The identification of multivariate outliers becomes even more problematic as the number of dimensions increases because it is no longer possible to represent the data points in a scatterplot. In such a case, we should rely on two/three-dimensional scatterplots for selected subsets of the variables or for new carefully-constructed variables obtained from dimensional reduction techniques. Quite conveniently, the Mahalanobis distance may still be used as a tool for identifying multivariate outliers in higher dimensions, even when it is no longer possible to draw tolerance ellipses. For this purpose, it is common to find graphics such as the one below, where the indices of the individuals on the dataset are plotted against their corresponding Mahalanobis distances. The blue dashed horizontal line represents the same level as that marked by the tolerance ellipse above. It is easy to spot the three individuals lying outside the tolerance ellipse by looking at the three points above the blue dashed horizontal line and, in particular, the individual marked in red is shown again to clearly stand out from the other data points.
As a drawback of this method for the identification of multivariate outliers, some authors have pointed out that the Mahalanobis distance is itself very influenced by the outliers. For instance, imagine that five additional individuals — also marked in red in the scatterplot below — are added to the dataset. The tolerance ellipse (in red) has now been broadened and contains the individual previously considered as the most outlying. To avoid this problem, we may replace the sample mean vector and the sample covariance matrix in the definition of the Mahalanobis distance by other alternatives that are not strongly influenced by the outliers. A popular option is the Minimum Covariance Estimator (MCD) for jointly estimating the mean vector and the covariance matrix, which will identify a tolerance ellipse that is closer to the original ellipse (the blue one) than to the ellipse heavily influenced by the outliers (the red one).

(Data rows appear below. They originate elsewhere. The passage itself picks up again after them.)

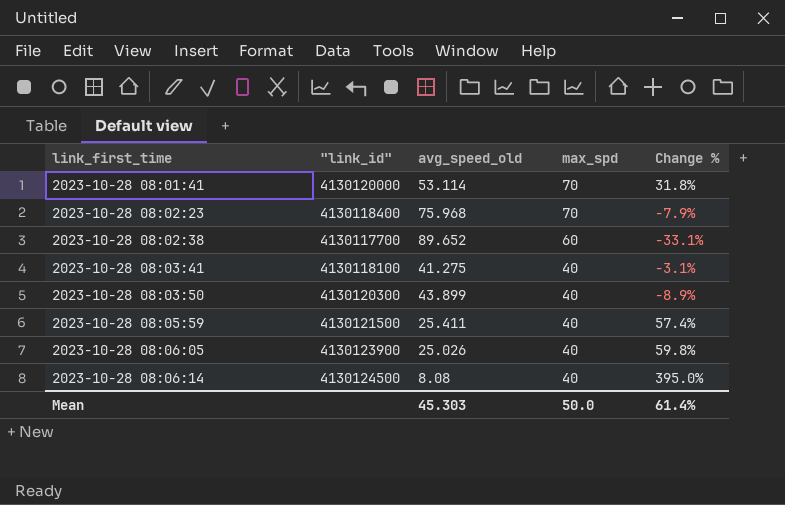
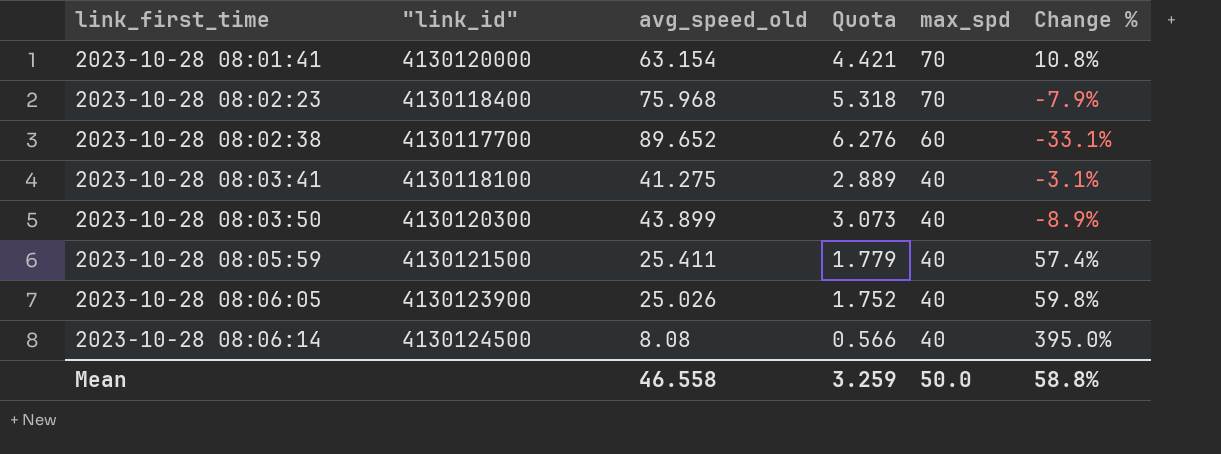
column Quota | formula: none -> [avg_speed_old] * 0.07
2023-10-28 08:01:41 | avg_speed_old: 53.114 -> 63.154
2023-10-28 08:01:41 | Change %: 31.8% -> 10.8%
Mean | avg_speed_old: 45.303 -> 46.558
Mean | Change %: 61.4% -> 58.8%

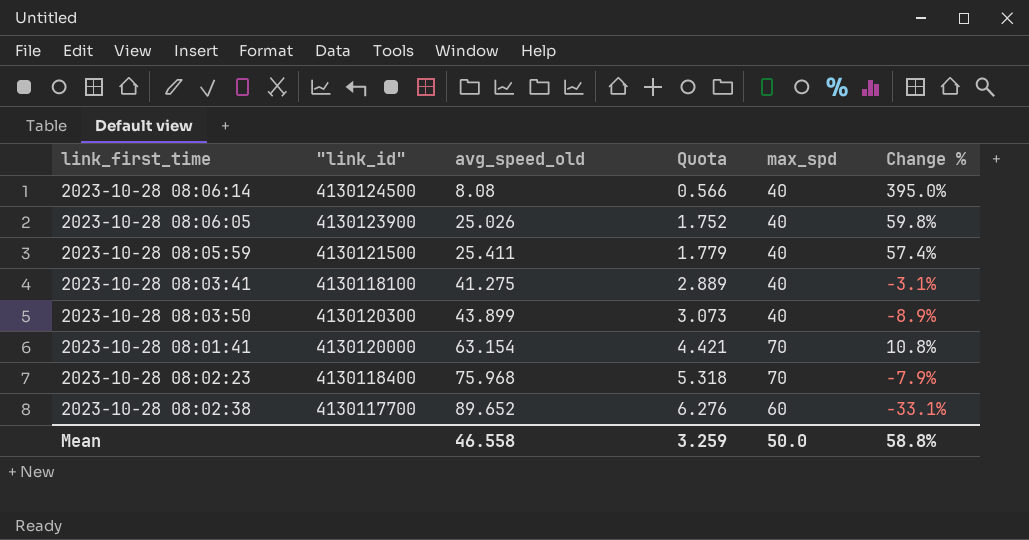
row order: link_first_time ascending -> avg_speed_old ascending

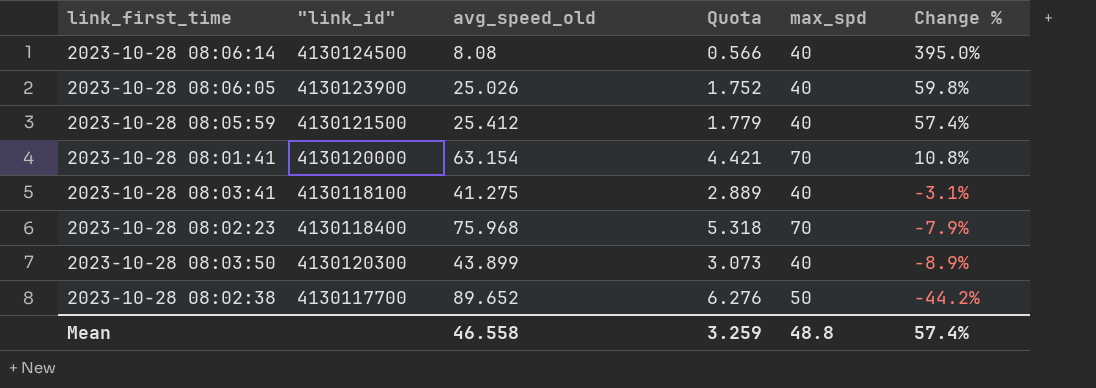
row order: avg_speed_old ascending -> Change % descending
2023-10-28 08:05:59 | avg_speed_old: 25.411 -> 25.412
2023-10-28 08:02:38 | max_spd: 60 -> 50
2023-10-28 08:02:38 | Change %: -33.1% -> -44.2%
Mean | max_spd: 50.0 -> 48.8
Mean | Change %: 58.8% -> 57.4%

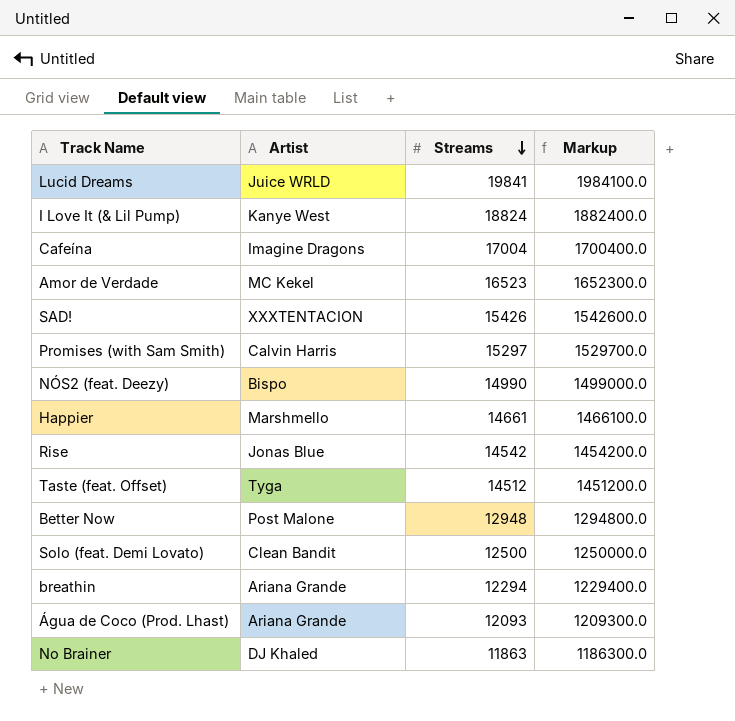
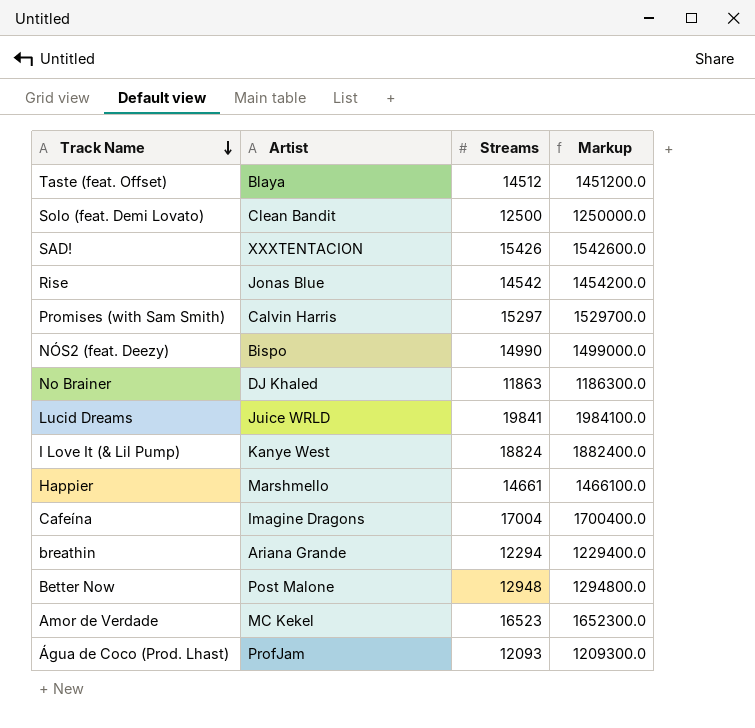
row order: Streams descending -> Track Name descending
Taste (feat. Offset) | Artist: Tyga -> Blaya
Água de Coco (Prod. Lhast) | Artist: Ariana Grande -> ProfJam

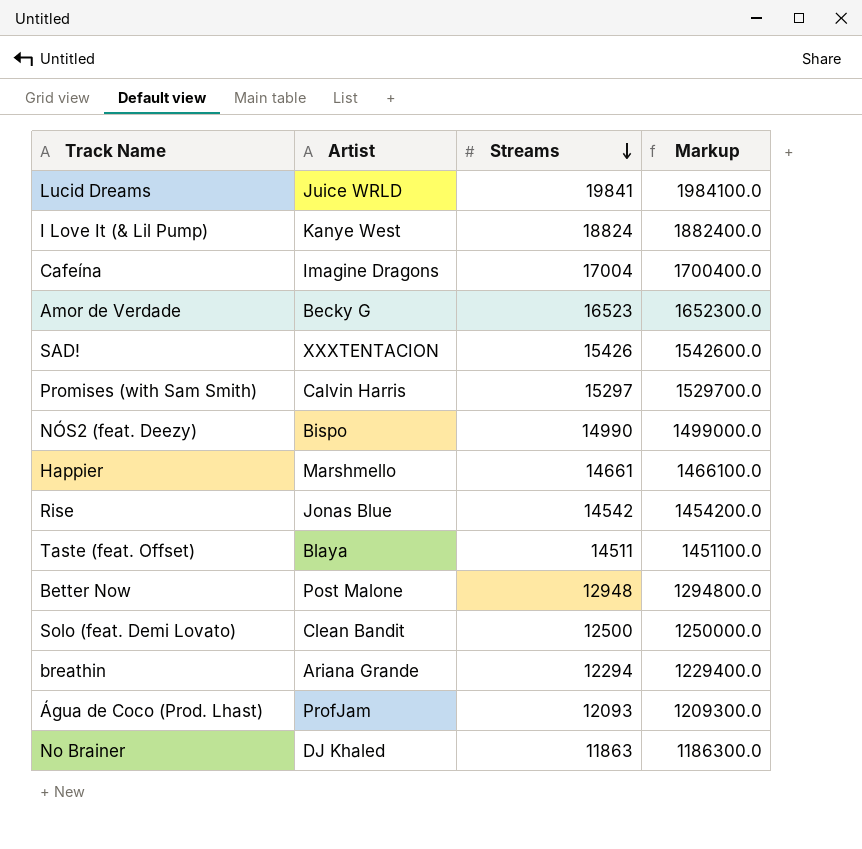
row order: Track Name descending -> Streams descending
Amor de Verdade | Artist: MC Kekel -> Becky G
Taste (feat. Offset) | Streams: 14512 -> 14511
Taste (feat. Offset) | Markup: 1451200.0 -> 1451100.0

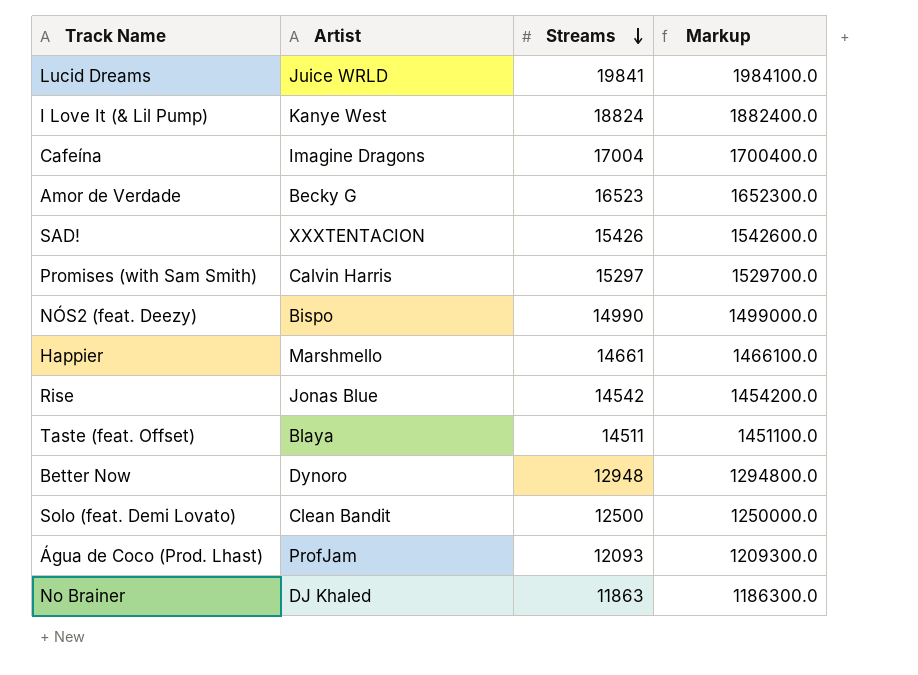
row breathin: Ariana Grande | 12294 | 1229400.0 -> none
Better Now | Artist: Post Malone -> Dynoro

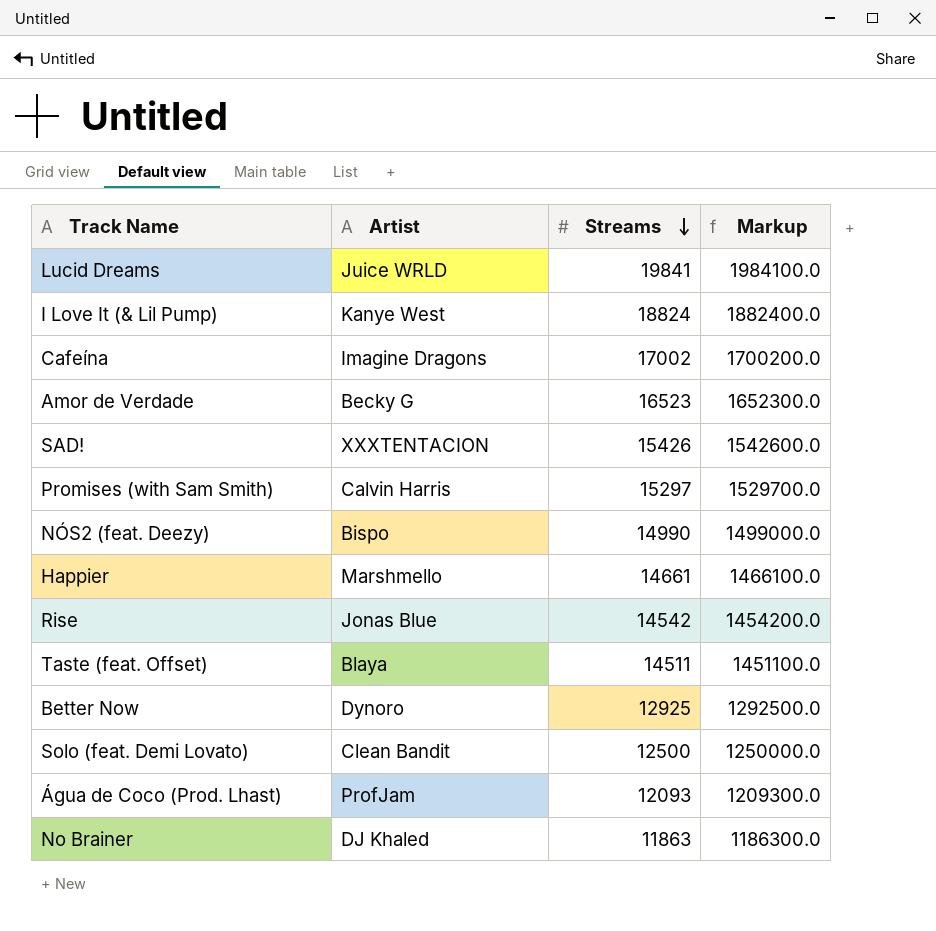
Cafeína | Streams: 17004 -> 17002
Cafeína | Markup: 1700400.0 -> 1700200.0
Better Now | Streams: 12948 -> 12925
Better Now | Markup: 1294800.0 -> 1292500.0

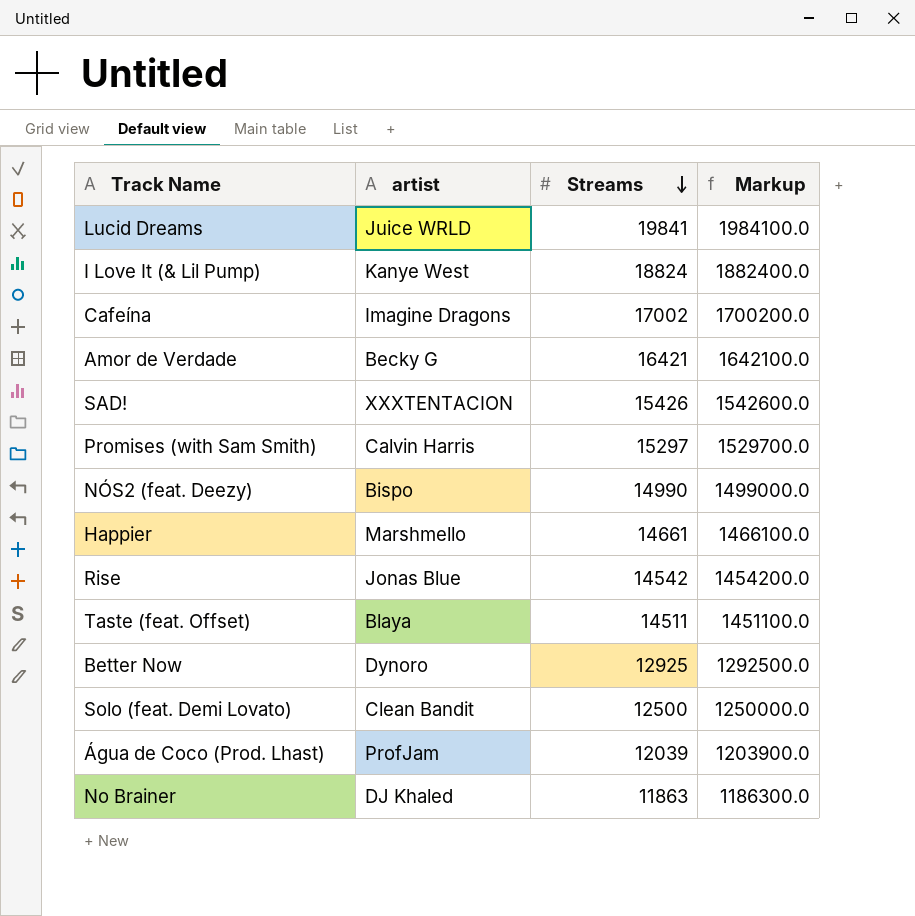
column name: Artist -> artist
Amor de Verdade | Streams: 16523 -> 16421
Amor de Verdade | Markup: 1652300.0 -> 1642100.0
Água de Coco (Prod. Lhast) | Streams: 12093 -> 12039
Água de Coco (Prod. Lhast) | Markup: 1209300.0 -> 1203900.0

Another potential drawback for the identification of multivariate outliers is the shape of the dataset since the Mahalanobis distance only takes account of linear relationships between variables. More specifically, the Mahalanobis distance should not be used when there is clear evidence that there exist several clusters of individuals in the data or, more generally, if the shape of the dataset is not somehow elliptical. In this case, we may want to tap into different techniques such as “depth-based” and “density-based” outlier detection techniques.
To summarise, in this article we have seen a prominent technique for outlier identification that should be performed as a data preprocessing task. Additionally, data analysts or data scientists may also be interested in reducing the influence of outliers on the resulting model by considering techniques that are less sensitive to the presence of outliers (for such purposes, the reader is directed to classic books on robust statistics). However, the study of outliers should not end there since it is also important to ultimately analyse the influence of the outliers on the performance of the analytical model. More precisely, one must be careful with the so-called influential points, which are outliers that, when deleted from the dataset, noticeably change the resulting model and its outputs. Further analysis of the reasons why these influential points appear in the dataset must be performed, not only by the data professionals but also by experts with vast specific domain knowledge on the nature of the problem.